The wrangling committee is working to improve the tag and wrangling experience both on the front-end (for users) and the back-end (for wranglers). On both sides, the two aspects of tags we're most concerned with at the moment are internationality and additional tags.

Currently, AO3 wrangling primarily deals with English-language/Roman alphabet tags. To be a more useful archive for fans around the world, we are developing better methods of sorting and linking tags across languages. We want to display tags of all languages in the appropriate filters and the auto-complete, while preserving the links between tags with the same meanings. We also need to develop better guidelines for non-English-language tags.

Our second focus is on the issue of Additional Tags (or "Freeforms", as wranglers know them). Presently we are seeing several hundred new additional tags on works and bookmarks added to AO3 daily.

It's important to note that these tags do not interfere with the wrangling of non-freeform tags. AO3 is designed to handle tags of different categories such that wranglers can view fandom, character, and relationship tags separately from freeforms; and the former get priority. Wranglers can also sort tags by number of uses, to easily see which freeforms are popular enough to warrant making them canonical. The majority of new freeforms are not made canonical and never will be; they are single-use, notes-style tags that only require being checked off a list by a single wrangler. This process is not as streamlined as it could be, and one of our top priorities for the back-end is features to simplify it.

On the front-end, we're looking into ways for users to limit the display of freeforms, such as by making the view of single-use freeforms optional. At this point we have no plans to limit what tags users are allowed to put on their works, beyond what is mandated by the AO3 Terms of Service; but we want to give users better ways to view the particular tags they're interested in. (If you are looking for ways to limit them now, you may find the skins linked in this post helpful.)

Users & wranglers unite!

As well as improving the efficiency of the wrangling interface to make it easier for wranglers to do our job, we believe that a major way to keep wrangling sustainable is to employ the help of all users to keep tags in line. To that end, we’re seeking to open up aspects of the wrangler interface to regular users. We've already made wrangling connections visible to all users on AO3, and publicly posted our wrangling guidelines to explain what tags we make canonical. We also would like to find better ways for users to contact us – any message sent to Support concerning tags or wrangling is already forwarded to us, and we respond to messages on our Wrangler Twitter as well, but we hope to have more direct lines of communication.
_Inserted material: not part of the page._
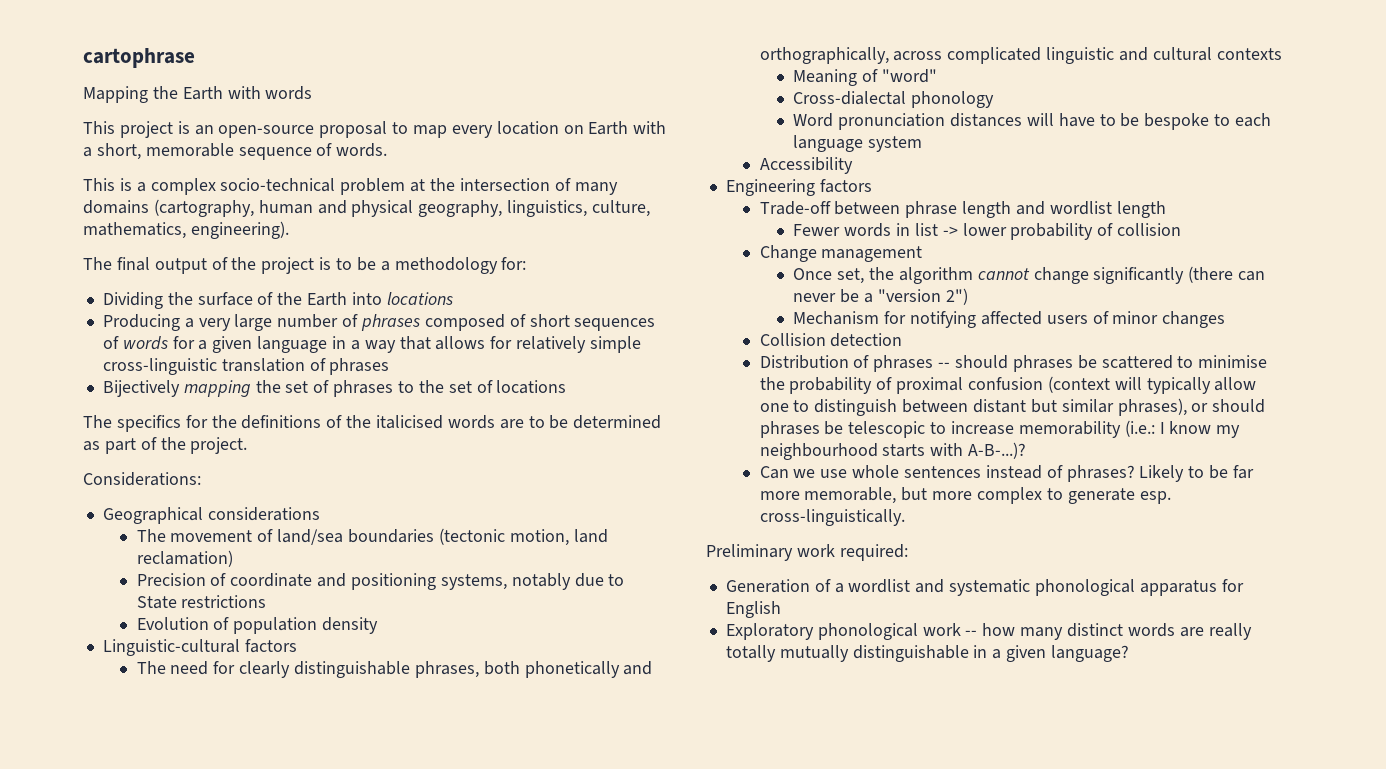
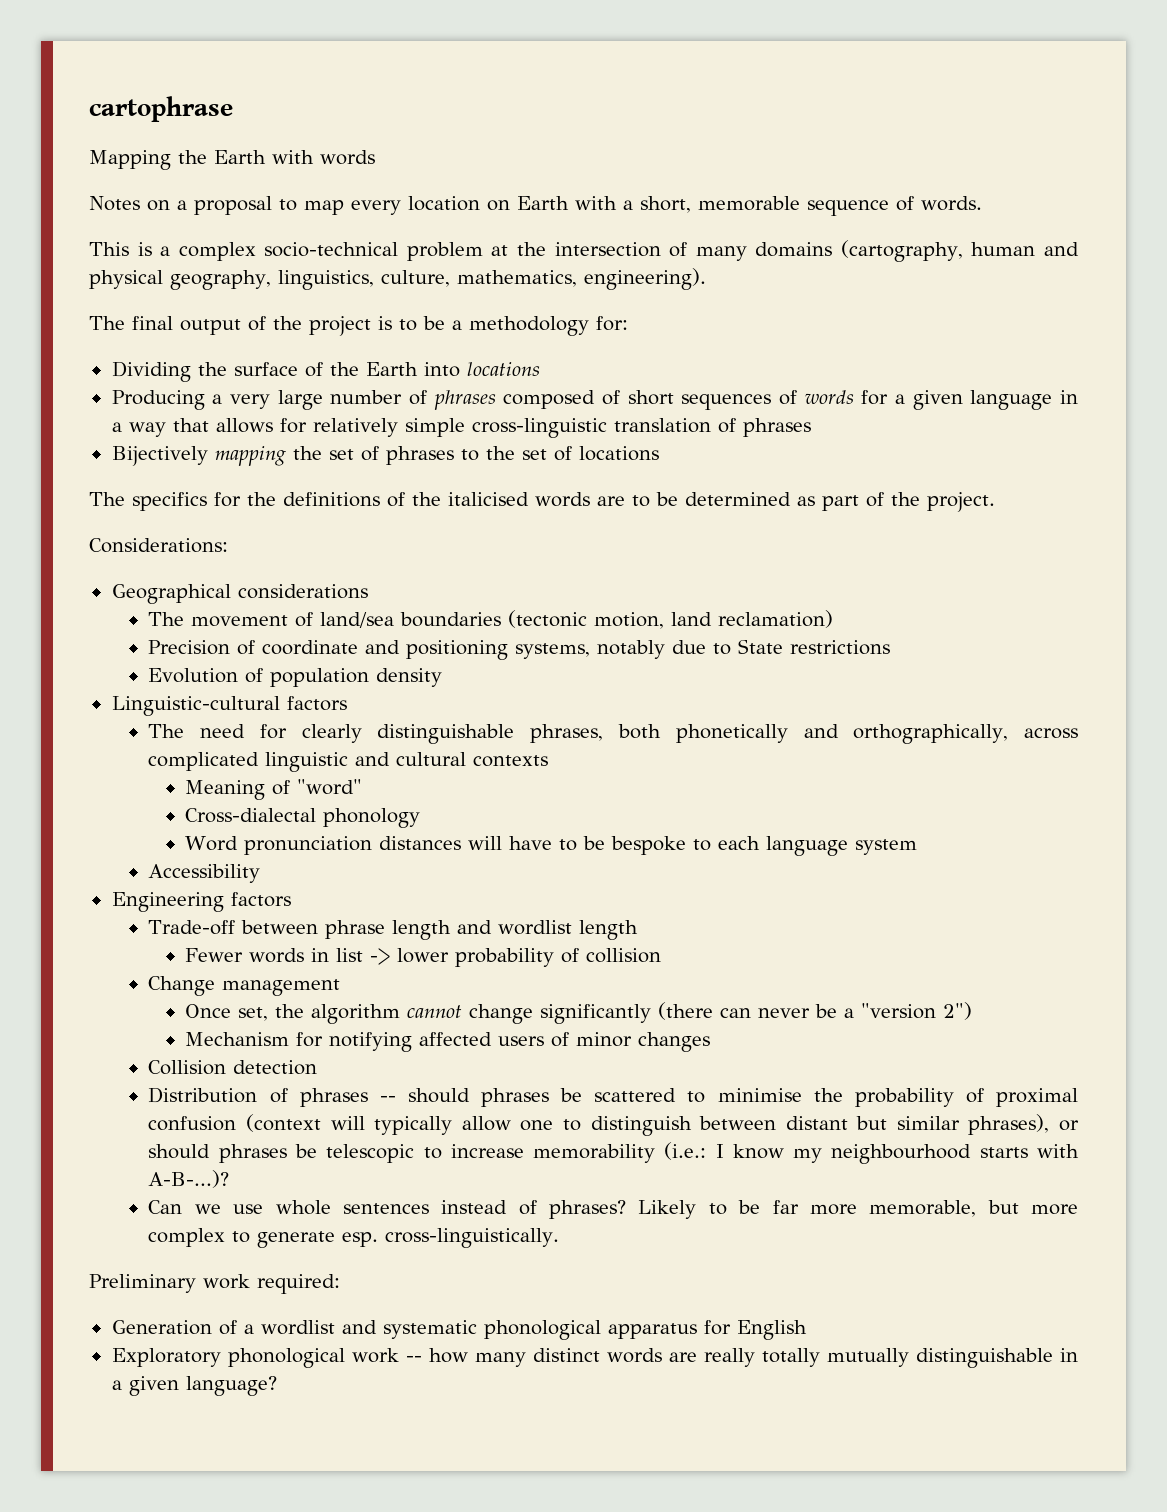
- This project is an open-source proposal to map every location on Earth with a short, memorable sequence of words.
+ Notes on a proposal to map every location on Earth with a short, memorable sequence of words.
This might include allowing users to leave notes on individual tags, or other methods to call attention to specific problems.

Now that bookmarks are filterable, it's possible for users to filter for tags other than those the creators put on their works, allowing users to label and categorize works even if the creators don't opt to. We’re also considering giving all users limited wrangling capabilities, such as sorting tags into fandoms, making synonyms to existing canonical tags, or suggesting new canonical tags following the guidelines for wranglers to approve. Such features would require moderation from wranglers, but would take some of the burden off us (as well as potentially encouraging more users to volunteer for wrangling.)

So when will this happen?

Most of these improvements require new features to be coded. This requires the attention of the AD&T committee’s diligent coding and testing volunteers, and must be prioritized against the hundreds of other features and bug-fixes also in demand. It is also contingent on having available coders and testers - the wrangling code is some of the more complex on AO3, so relatively few coders have the skills and experience to make significant changes to it. So it may be some time before changes appear on the beta archive; but new tag features are under development now.
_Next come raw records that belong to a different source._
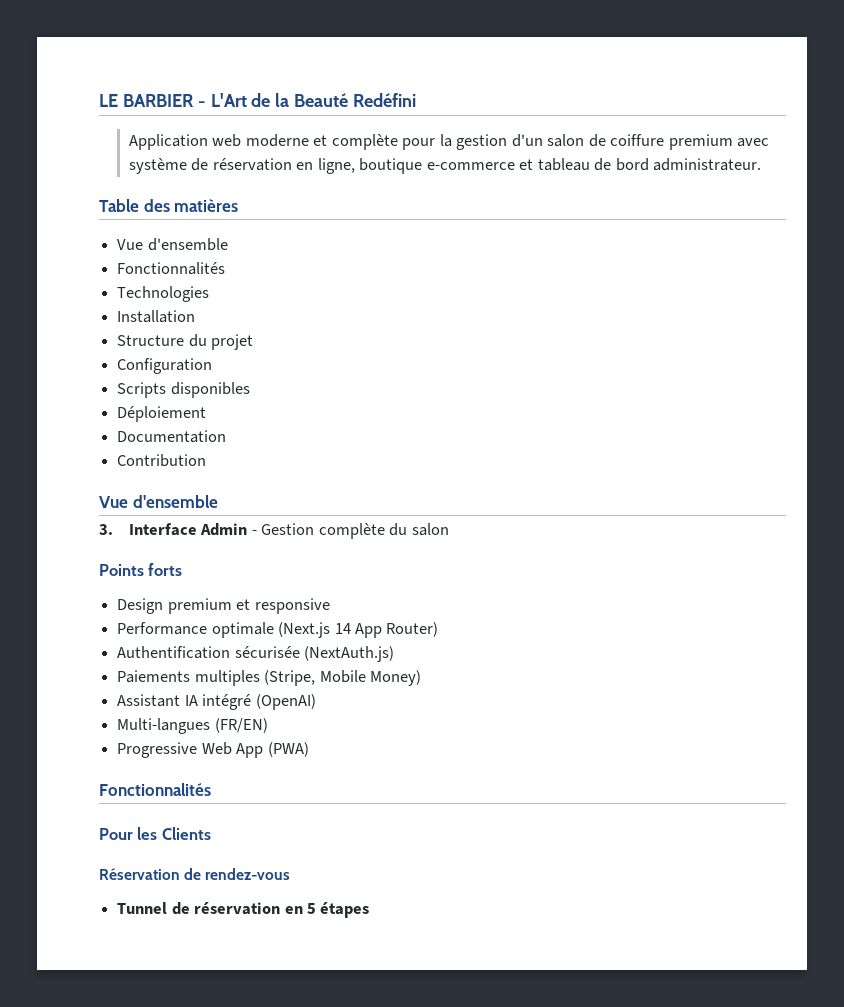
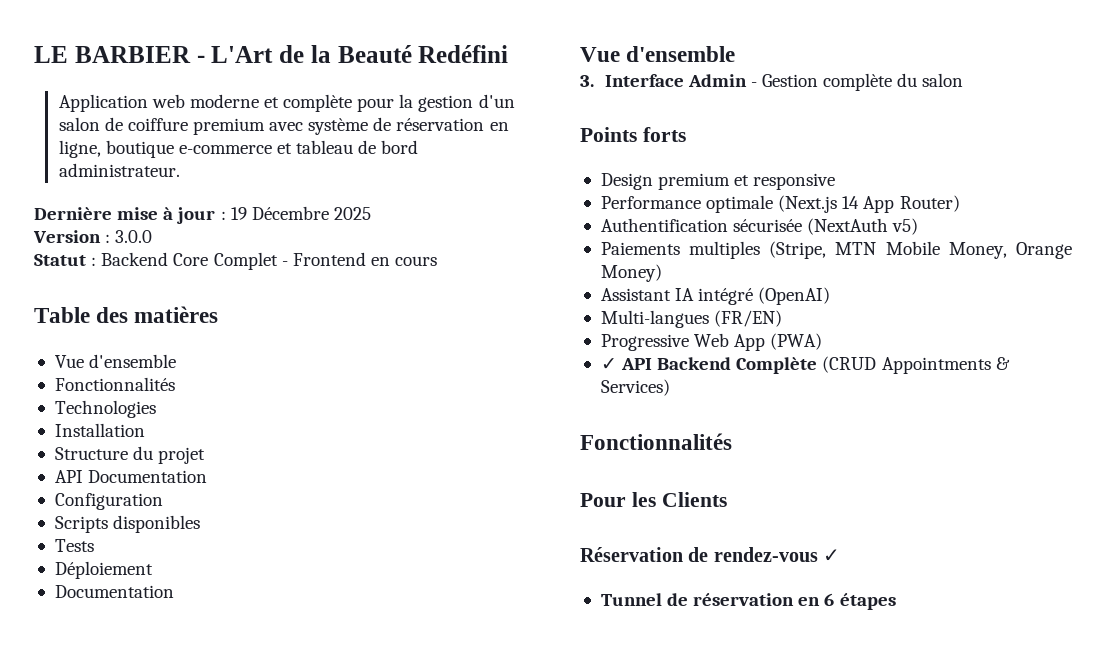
+ Dernière mise à jour : 19 Décembre 2025
+ Version : 3.0.0
+ Statut : Backend Core Complet - Frontend en cours
+ API Documentation
+ Tests
- Contribution
- Authentification sécurisée (NextAuth.js)
+ Authentification sécurisée (NextAuth v5)
- Paiements multiples (Stripe, Mobile Money)
+ Paiements multiples (Stripe, MTN Mobile Money, Orange Money)
+ ✓ API Backend Complète (CRUD Appointments & Services)
- Réservation de rendez-vous
+ Réservation de rendez-vous ✓
- Tunnel de réservation en 5 étapes
+ Tunnel de réservation en 6 étapes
In the meantime, the wrangling committee relies on all its awesome wrangling volunteers to keep up with the tag load! Thus far they have been more than up to the task, and we are confident that with improvements, the wrangling system will remain functional for both wranglers and users as the AO3 continues to expand in the years to come.


So, About those Additional Tags...

Published: 2012-12-14 13:57:17 -0500

The following is a post created by a member of the Tag Wrangling Committee to address some ongoing questions and discussions involving freeform tags on the Archive of Our Own.
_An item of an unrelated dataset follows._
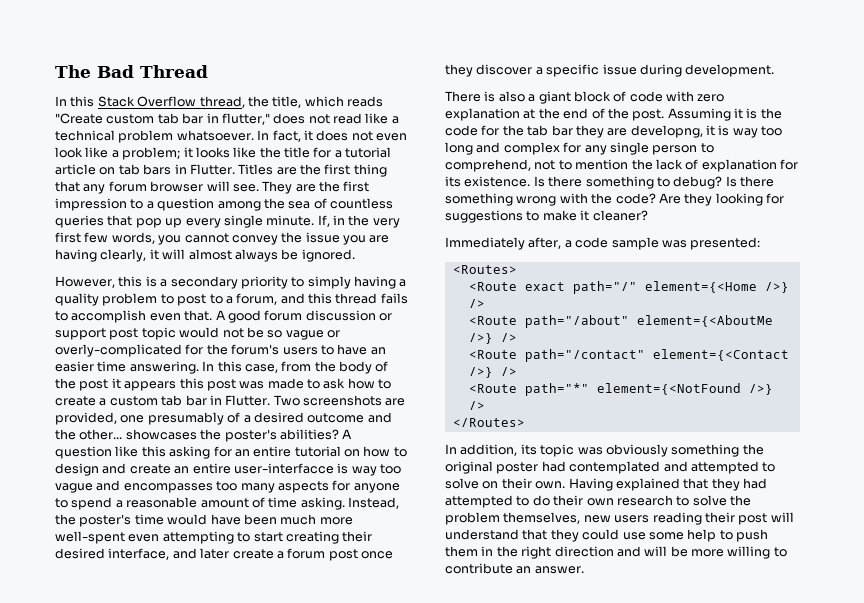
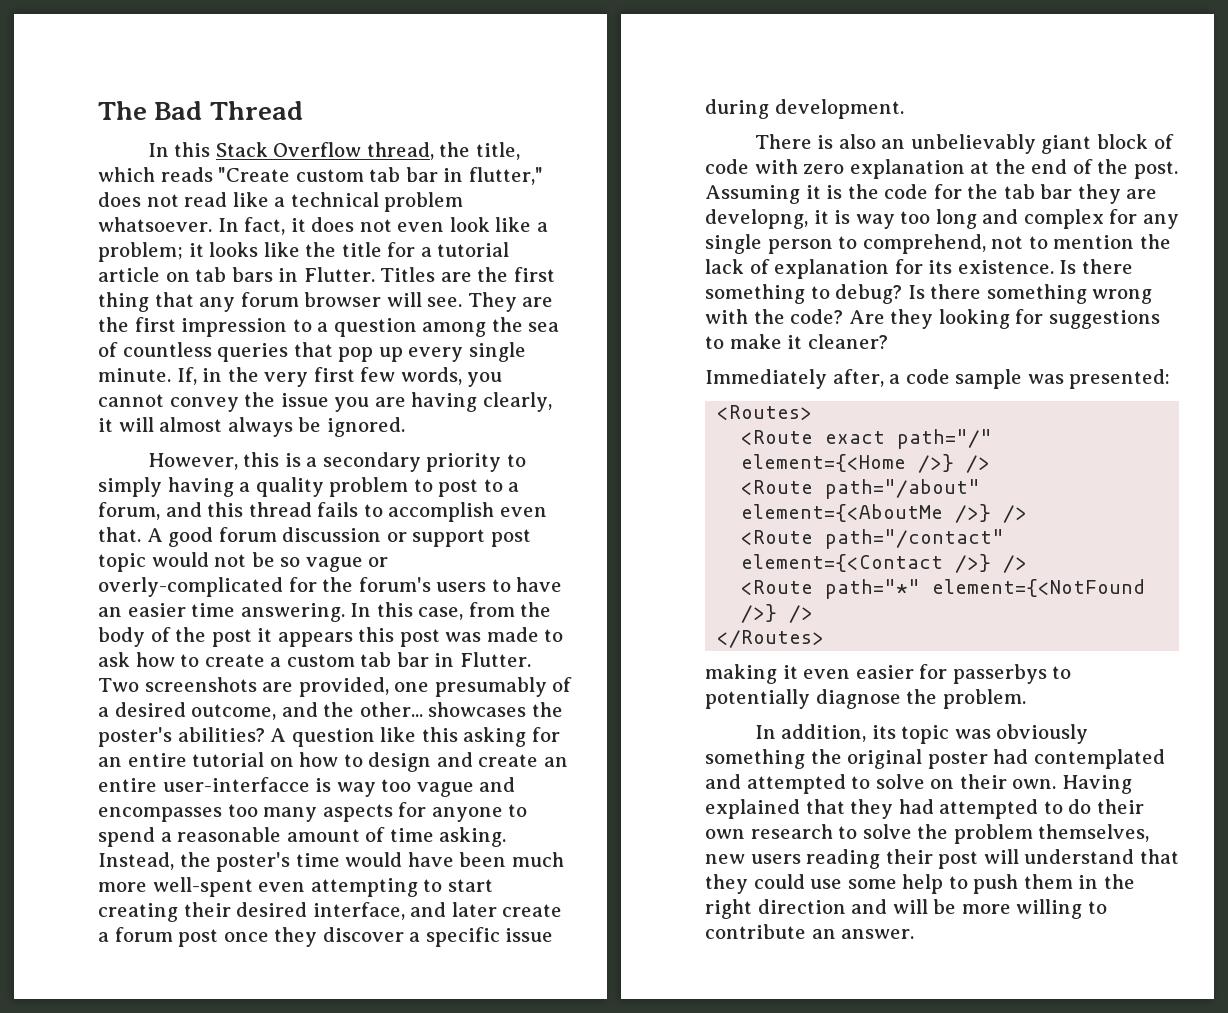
- Two screenshots are provided, one presumably of a desired outcome and the other... showcases the poster's abilities?
+ Two screenshots are provided, one presumably of a desired outcome, and the other... showcases the poster's abilities?
- There is also a giant block of code with zero explanation at the end of the post.
+ There is also an unbelievably giant block of code with zero explanation at the end of the post.
+ making it even easier for passerbys to potentially diagnose the problem.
Let's talk about those Additional Tags.

More specifically, let's talk about the long-form descriptive tags that are frequently being placed in the Additional Tags field. I want to get some facts on the table so our users - both consumers and creators - can have this important discussion properly. Any numbers cited are as of 0100UTC, 27 Oct 2012.

Full disclosure: Hi, I'm Sam J. I am a Wrangling staffer, a Wrangling volunteer, a Support staffer, and an Archive user. I have four horses in this race and, frankly, they're running in at least two different directions, leaving me with a varying opinion of these tags depending on when you ask me.

  • At last count, there were around 160 Tag Wrangling Volunteers. There are 10,232 Fandoms on the Archive. Of those, roughly 5,300 do not have a wrangler listed, so they are not tightly monitored. Many of these unwatched fandoms are occasionally wrangled by volunteer teams, or are metatags containing fandoms that are tightly wrangled.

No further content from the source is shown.